LISTED ENTRIES below:

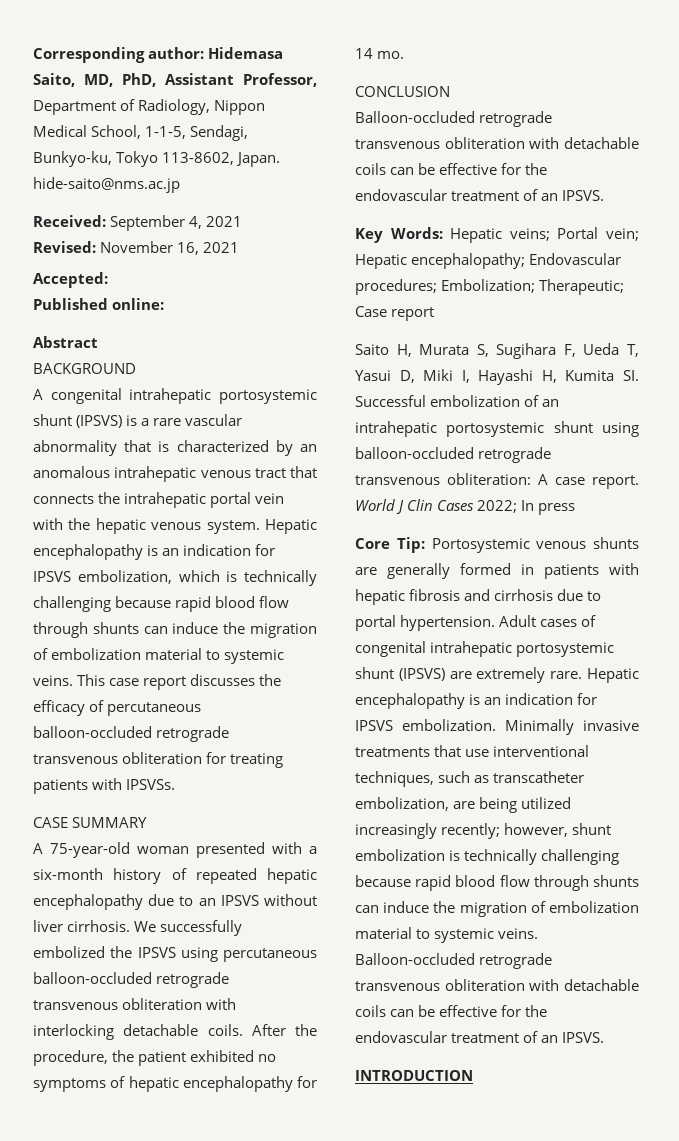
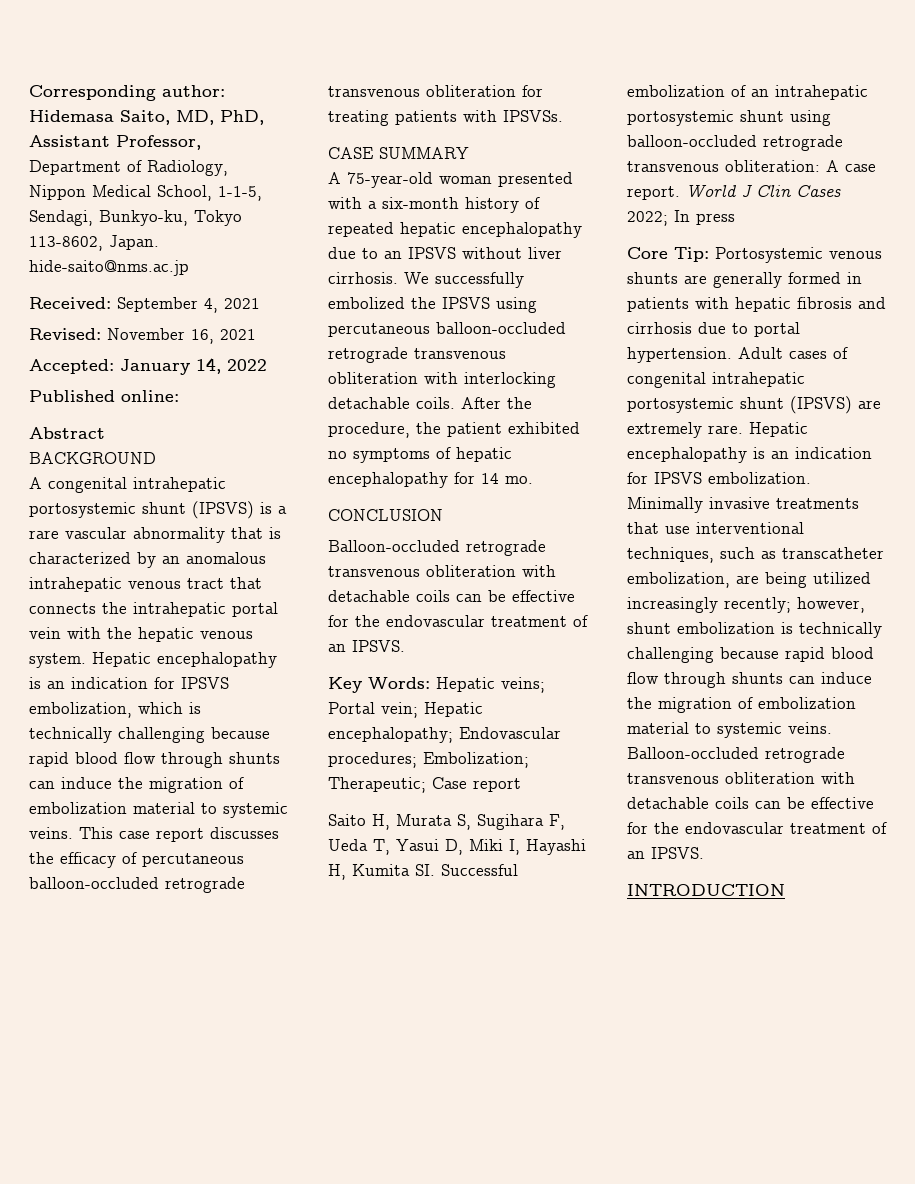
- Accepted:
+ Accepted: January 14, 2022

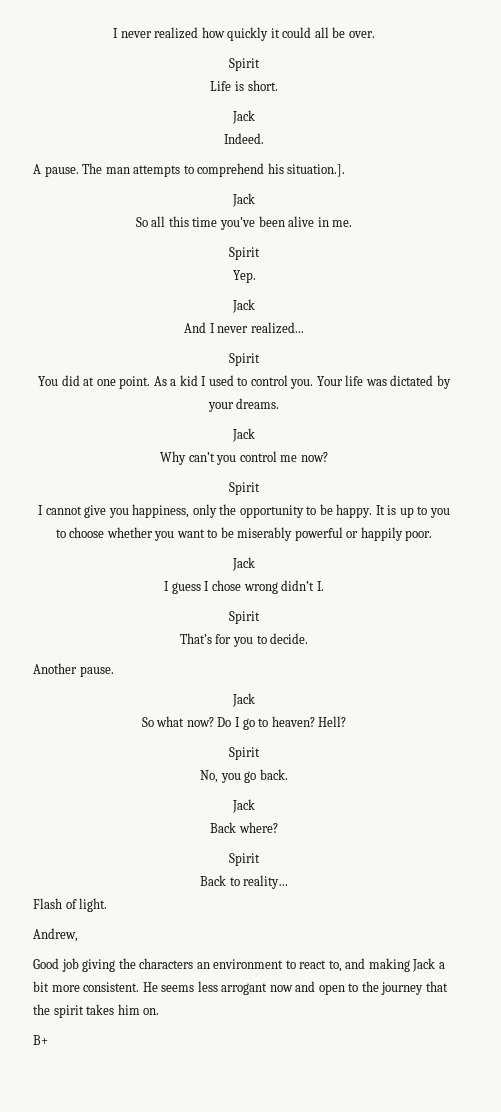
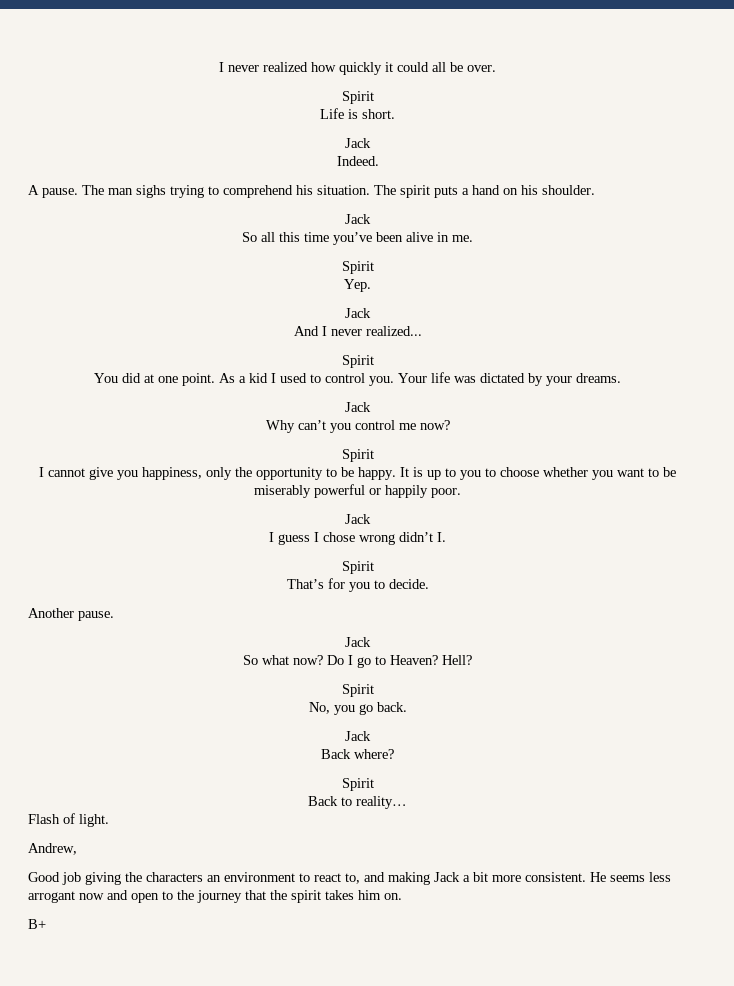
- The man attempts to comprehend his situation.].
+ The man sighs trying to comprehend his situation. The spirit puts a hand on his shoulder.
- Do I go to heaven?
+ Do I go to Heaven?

End of LISTED ENTRIES.
LISTED ENTRIES below:

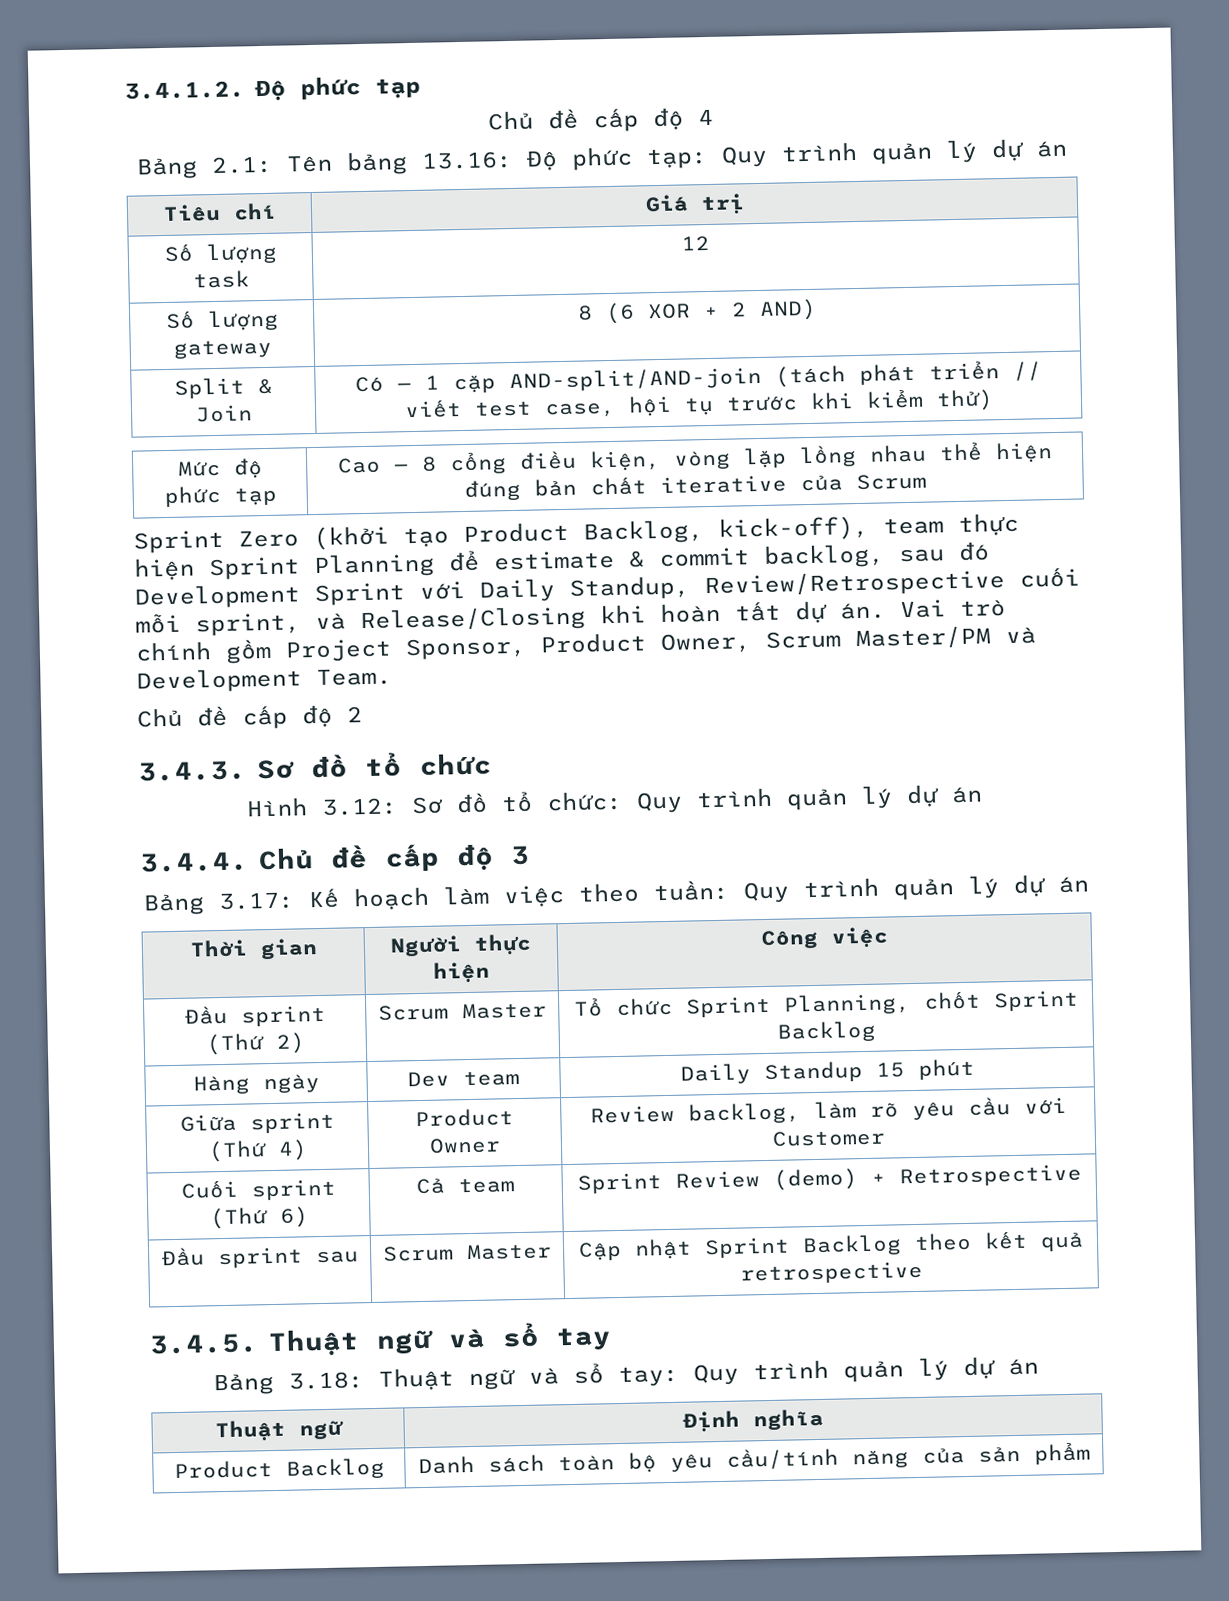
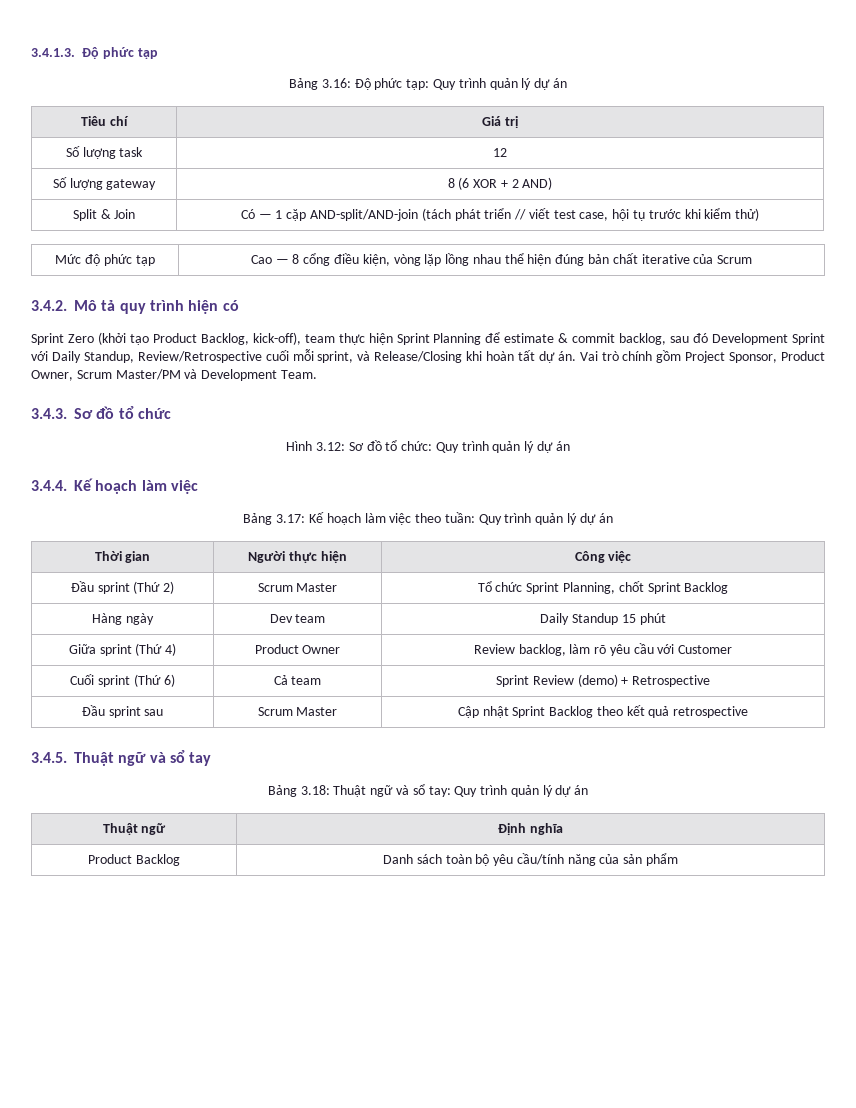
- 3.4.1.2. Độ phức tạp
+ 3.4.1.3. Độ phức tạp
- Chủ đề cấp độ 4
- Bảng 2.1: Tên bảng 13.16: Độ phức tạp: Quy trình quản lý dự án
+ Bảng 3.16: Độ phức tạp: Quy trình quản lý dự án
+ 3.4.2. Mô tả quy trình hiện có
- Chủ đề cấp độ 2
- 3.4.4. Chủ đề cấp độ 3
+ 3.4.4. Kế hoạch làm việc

End of LISTED ENTRIES.
LISTED ENTRIES below:

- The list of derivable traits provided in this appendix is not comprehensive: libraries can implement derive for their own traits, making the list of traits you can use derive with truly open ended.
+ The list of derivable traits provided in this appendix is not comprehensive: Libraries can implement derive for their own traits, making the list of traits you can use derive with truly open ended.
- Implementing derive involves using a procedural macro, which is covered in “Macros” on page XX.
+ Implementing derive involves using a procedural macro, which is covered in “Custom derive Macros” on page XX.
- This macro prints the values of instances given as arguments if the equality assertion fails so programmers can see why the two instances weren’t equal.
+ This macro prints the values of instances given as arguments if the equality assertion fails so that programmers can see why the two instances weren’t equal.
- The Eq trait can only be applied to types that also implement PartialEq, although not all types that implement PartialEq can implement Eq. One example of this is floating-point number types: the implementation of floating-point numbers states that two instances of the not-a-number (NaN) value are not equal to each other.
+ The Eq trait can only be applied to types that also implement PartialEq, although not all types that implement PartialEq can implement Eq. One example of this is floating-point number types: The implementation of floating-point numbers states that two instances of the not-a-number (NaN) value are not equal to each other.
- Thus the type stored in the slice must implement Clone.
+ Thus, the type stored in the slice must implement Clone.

End of LISTED ENTRIES.

*INSTRUCTIONS TO FOLLOW*: Could you return exactly the lines above from the line with "3.4.1.3. Độ phức tạp" to the line with "hoạch làm việc", both included, and nothing else?

*RESPONSE FOR THIS EXERCISE*:
+ 3.4.1.3. Độ phức tạp
- Chủ đề cấp độ 4
- Bảng 2.1: Tên bảng 13.16: Độ phức tạp: Quy trình quản lý dự án
+ Bảng 3.16: Độ phức tạp: Quy trình quản lý dự án
+ 3.4.2. Mô tả quy trình hiện có
- Chủ đề cấp độ 2
- 3.4.4. Chủ đề cấp độ 3
+ 3.4.4. Kế hoạch làm việc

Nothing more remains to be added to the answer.